Судя по всему, не существовало на Земле братьев наших меньших, которых он не любил, или хотя бы не терпел. Одно время генерал держал в чернильнице на письменном столе полевую мышь. Иногда он опускал в чернильницу палец. Тогда мышь вспрыгивала на него, поднималась по руке вверх и, карабкаясь по его знаменитым кудрям, забиралась на макушку. Элизабет ненавидела эту мышь. Один лишь вид мыши, цепляющейся за обожаемые Элизабет кудри, должен был быть невыносим для нее. В конце концов, чтобы задобрить жену, Кастер вынес мышь из дома и отпустил, но это создание не захотело уходить.

Во время этого бездеятельного, праздного периода жизни, если верить Бентину, всем было известно, что Кастер “находился в преступной связи с замужней женщиной” - женой офицера, служившего в Форте Ливенворт. Но не только это, признается негодующий капитан. Кастер шлялся по салунам, опекаемый шлюхами, и настойчиво пытался превзойти всех в фараоне[171]. “Все эти факты, известные миссис Кастер, должны были разбить ей сердце, если, конечно, таковое у нее имелось(?). Зная ее так хорошо, как я, могу лишь заметить, что она была самой бесчувственной из всех известных мне женщин. В этом отношении эта пара замечательно подходила друг к другу”.

Возможно, Кастер испытал большое облегчение, когда в декабре 1870-го его вызвали в Вашингтон. Армия реорганизовывалась.

Вновь генерал задумался об увольнении. Он только что разменял третий десяток и был достаточно молод для второй карьеры.
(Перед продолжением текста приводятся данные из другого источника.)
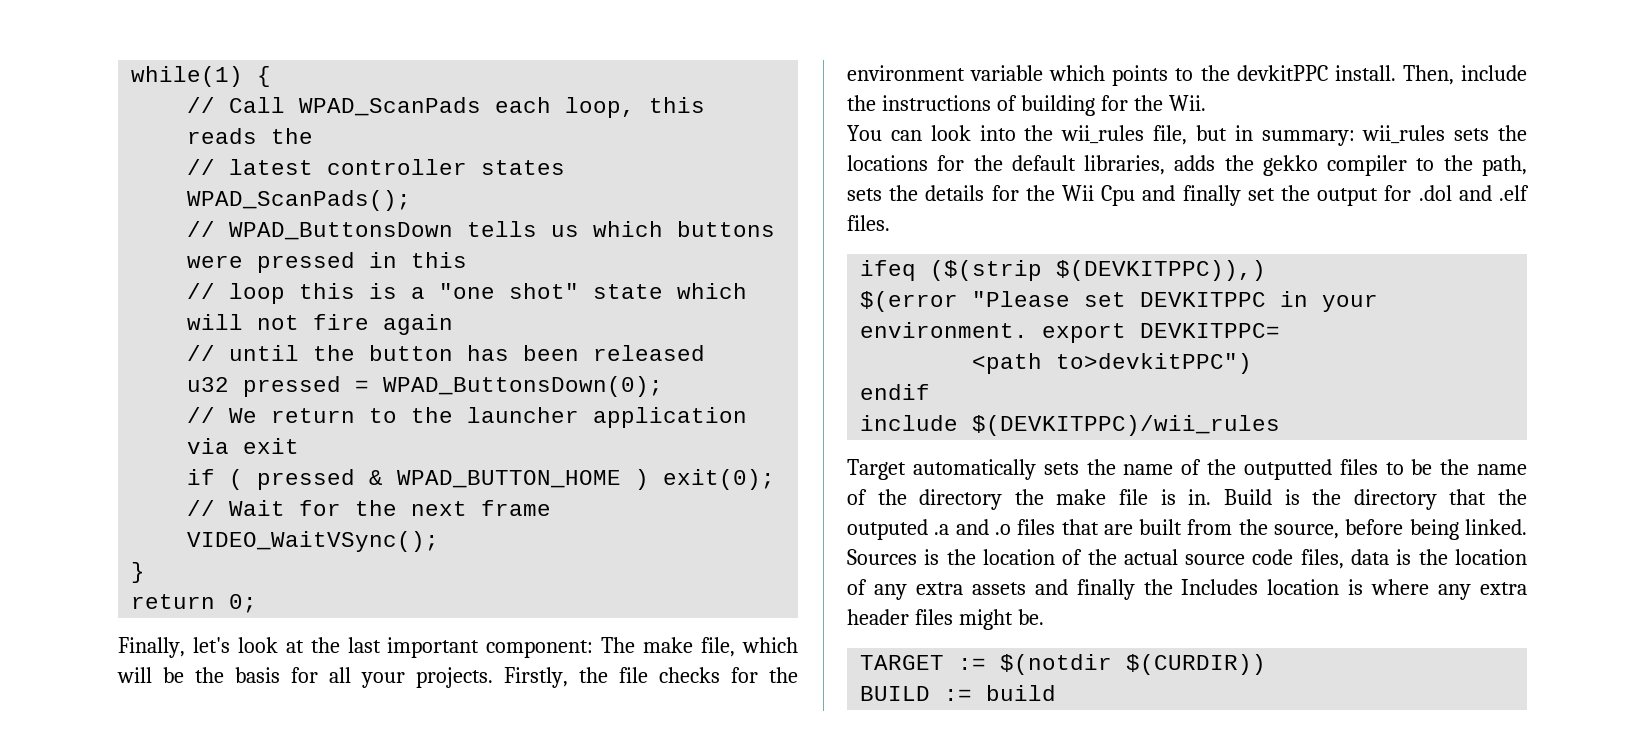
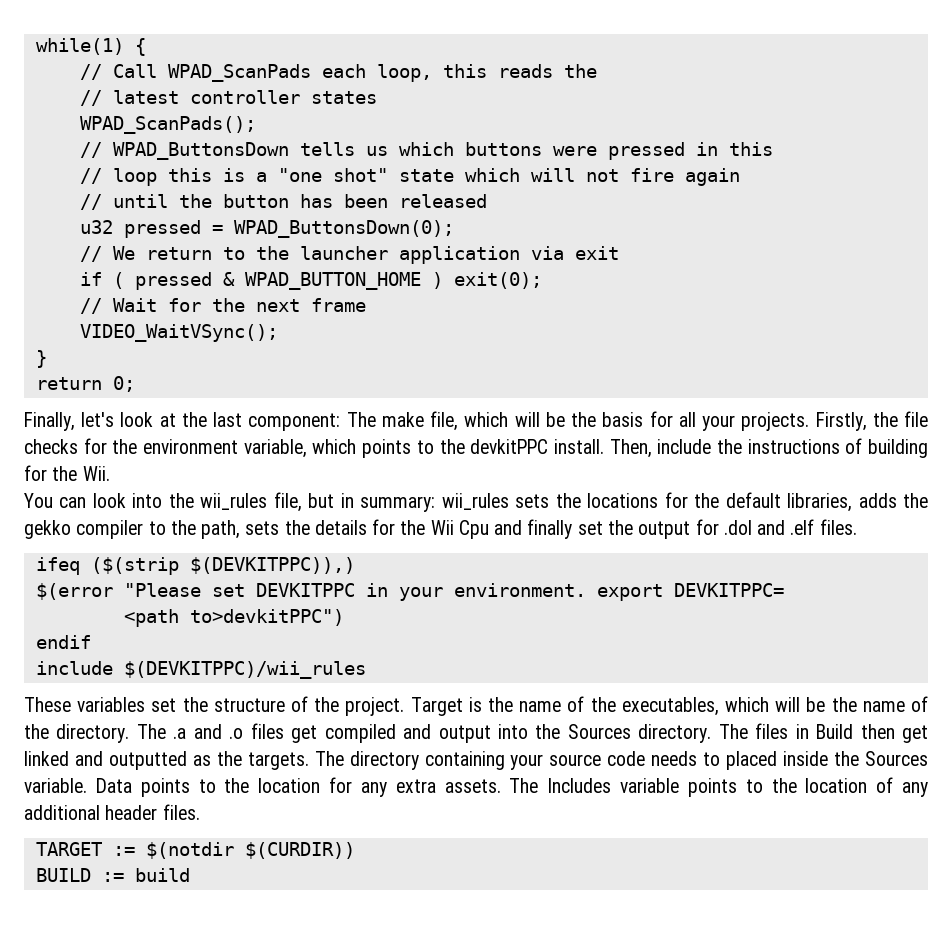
[387,637,480,658] important -> (243, 419) none
[970,65,1044,81] variable -> [243,439,307,458] variable,
[847,459,1404,480] Target automatically sets the name of the outputted files to -> [24,696,801,716] These variables set the structure of the project. Target is the name of the executables, which will
[919,489,1528,510] [847,519,1527,540] [847,549,1527,569] [847,579,1527,600] [847,609,1044,630] directory the make file is in. Build is the directory that the outputed .a and .o files that are built from the source, before being linked. Sources is the location of the actual source code files, data is the location of any extra assets and finally the Includes location is where any extra header files might be. -> [56,723,929,743] [24,751,929,770] [24,777,929,797] [24,804,200,820] directory. The .a and .o files get compiled and output into the Sources directory. The files in Build then get linked and outputted as the targets. The directory containing your source code needs to placed inside the Sources variable. Data points to the location for any extra assets. The Includes variable points to the location of any additional header files.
В ожидании, что решит правительство, и, пытаясь привести в порядок собственные мысли, Кастер посетил Нью-Йорк. Он писал Элизабет страстные письма, переполненные мелочами:

 

Что ты думаешь о Банки, который так располнел в талии, что не может носить штаны без подтяжек?... Я купил несколько новых музыкальных сборников: “Шампанское Чарли”, “Песня-Письмо”, исполняемые Эйми в “Периколе” и “Луи Дит”, Персиньи, из “Великой Герцогини”... В моде шелковые зонтики, некоторые с цветной каймой, некоторые с небольшими оборками по кромке. Шиньоны непопулярны. Распространена мода носить волосы, заплетенные в две косы по утрам, а днем подбирать их, кончики замаскированы маленькими кудряшками...

 

Кастер развлекался, таскаясь за уличными нимфами, и рассказывал Элизабет, что одна молодая блондинка несколько раз продефилировала мимо отеля, очевидно стараясь привлечь его внимание. Два раза он последовал за ней. Она обернулась и взглянула прямо на него. Он отклонил эти предложения, но его осенила идея. Кастер выяснил, где она живет - “напротив мистера Беммонта”. Он видел ее, входящей в дом, и ошивался снаружи до тех пор, пока она не подошла к окну.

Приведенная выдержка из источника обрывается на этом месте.